* Requirement
Give back the records that follow exactly, images excluded.

* Information shown
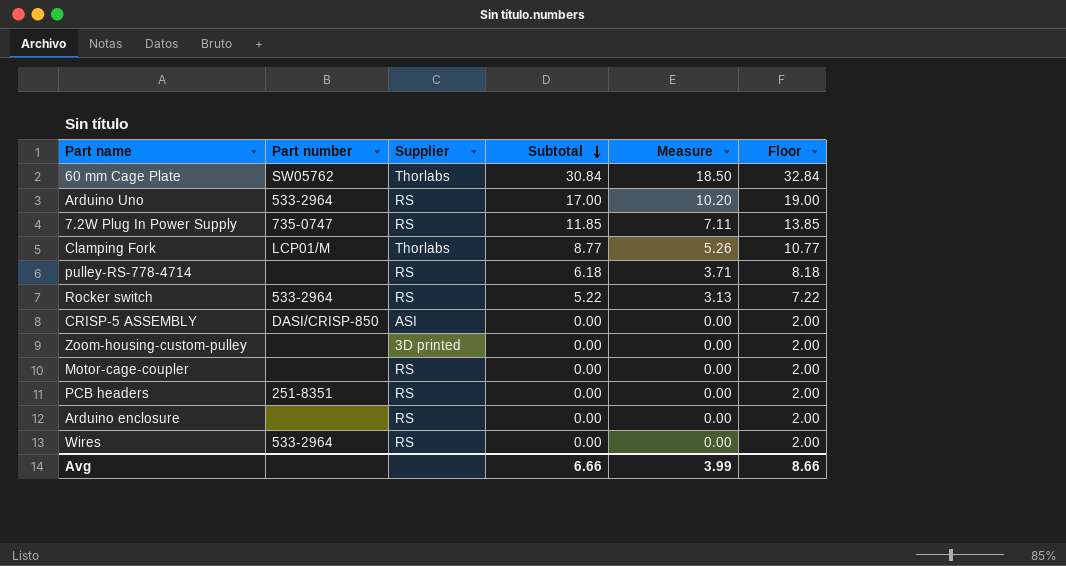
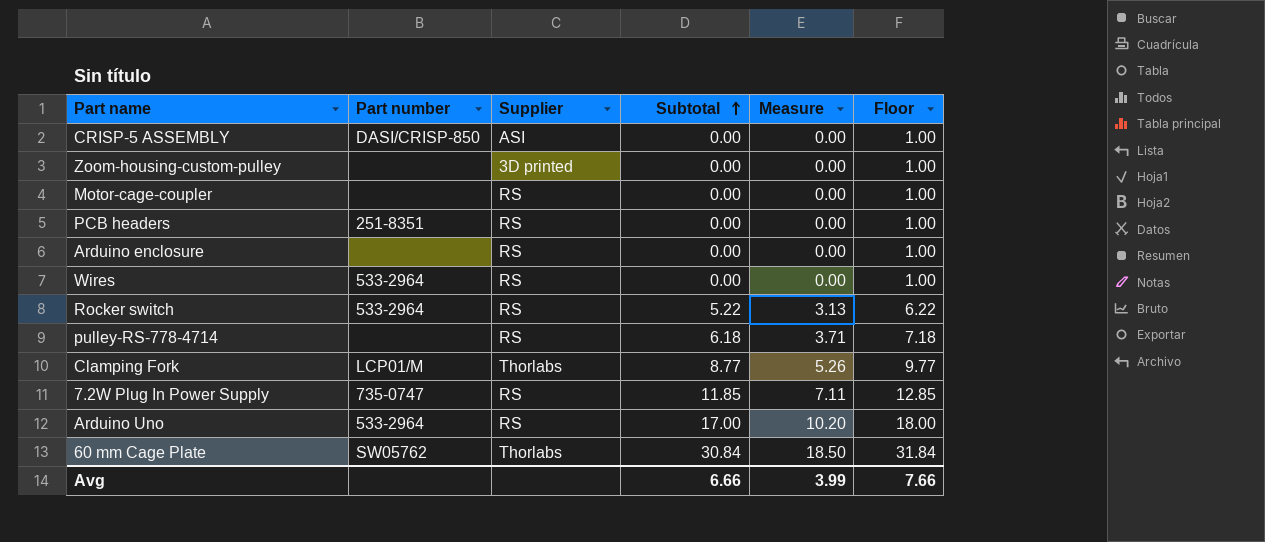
row order: Subtotal descending -> Subtotal ascending
column Floor | formula: [Subtotal] + 2 -> [Subtotal] + 1
Avg | Floor: 8.66 -> 7.66

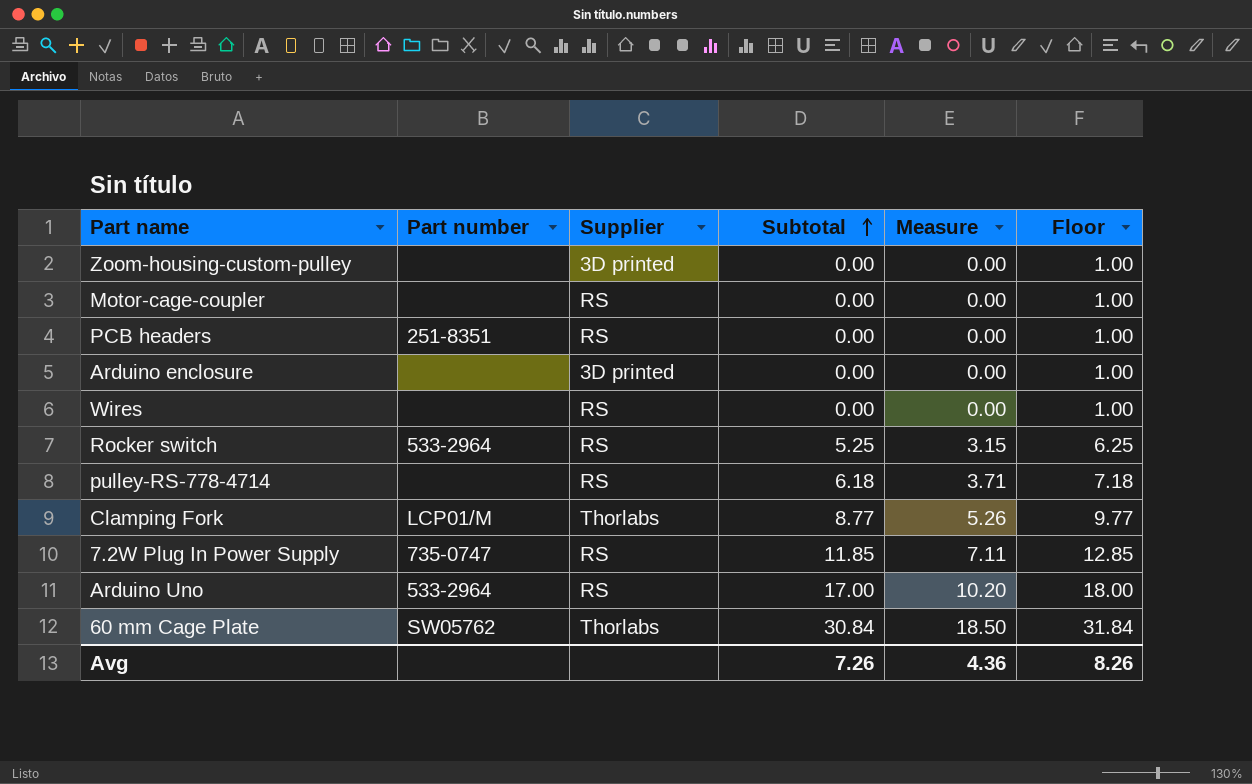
row CRISP-5 ASSEMBLY: DASI/CRISP-850 | ASI | 0.00 | 0.00 | 1.00 -> none
Arduino enclosure | Supplier: RS -> 3D printed
Wires | Part number: 533-2964 -> none
Rocker switch | Subtotal: 5.22 -> 5.25
Rocker switch | Measure: 3.13 -> 3.15
Rocker switch | Floor: 6.22 -> 6.25
Avg | Subtotal: 6.66 -> 7.26
Avg | Measure: 3.99 -> 4.36
Avg | Floor: 7.66 -> 8.26

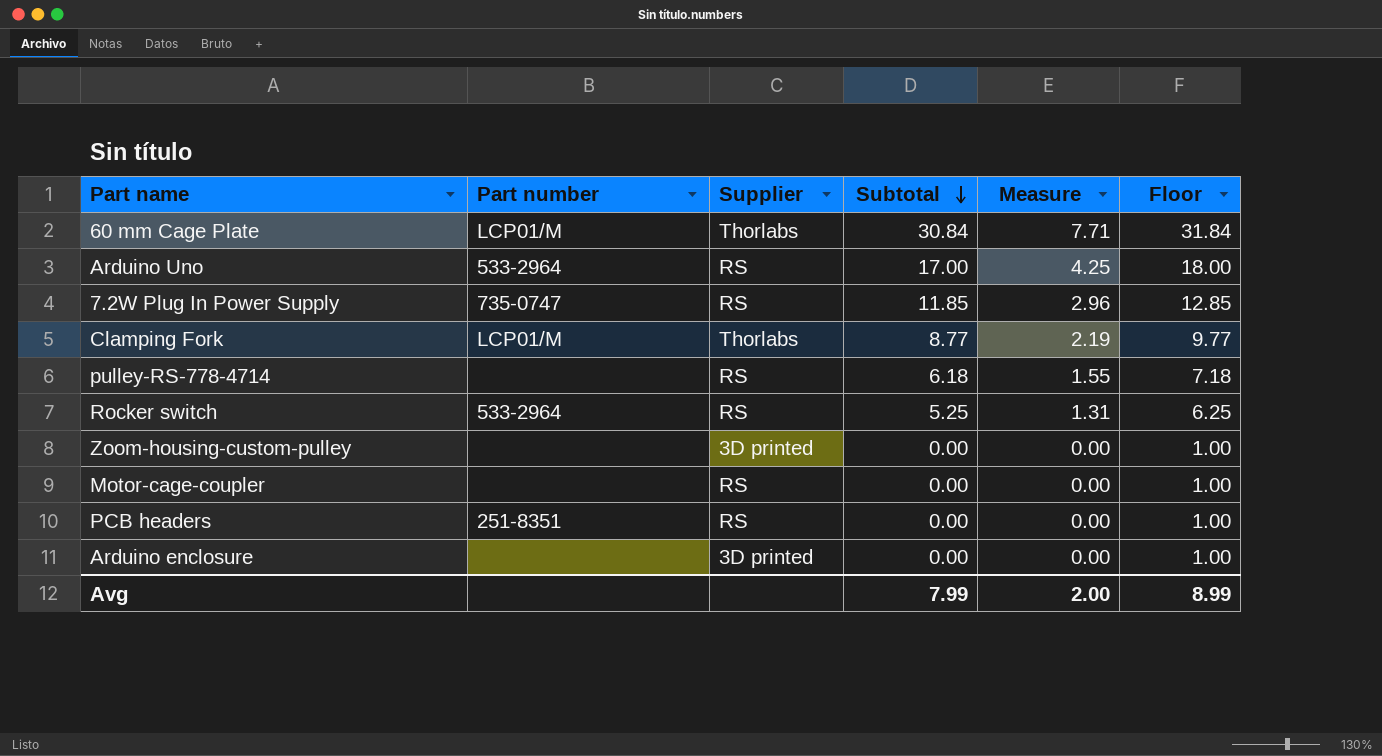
row order: Subtotal ascending -> Subtotal descending
column Measure | formula: [Subtotal] * 0.6 -> [Subtotal] * 0.25
row Wires: none | RS | 0.00 | 0.00 | 1.00 -> none
60 mm Cage Plate | Part number: SW05762 -> LCP01/M
Avg | Subtotal: 7.26 -> 7.99
Avg | Measure: 4.36 -> 2.00
Avg | Floor: 8.26 -> 8.99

* Result for this exercise
row order: Subtotal descending -> Subtotal ascending
column Floor | formula: [Subtotal] + 2 -> [Subtotal] + 1
Avg | Floor: 8.66 -> 7.66

row CRISP-5 ASSEMBLY: DASI/CRISP-850 | ASI | 0.00 | 0.00 | 1.00 -> none
Arduino enclosure | Supplier: RS -> 3D printed
Wires | Part number: 533-2964 -> none
Rocker switch | Subtotal: 5.22 -> 5.25
Rocker switch | Measure: 3.13 -> 3.15
Rocker switch | Floor: 6.22 -> 6.25
Avg | Subtotal: 6.66 -> 7.26
Avg | Measure: 3.99 -> 4.36
Avg | Floor: 7.66 -> 8.26

row order: Subtotal ascending -> Subtotal descending
column Measure | formula: [Subtotal] * 0.6 -> [Subtotal] * 0.25
row Wires: none | RS | 0.00 | 0.00 | 1.00 -> none
60 mm Cage Plate | Part number: SW05762 -> LCP01/M
Avg | Subtotal: 7.26 -> 7.99
Avg | Measure: 4.36 -> 2.00
Avg | Floor: 8.26 -> 8.99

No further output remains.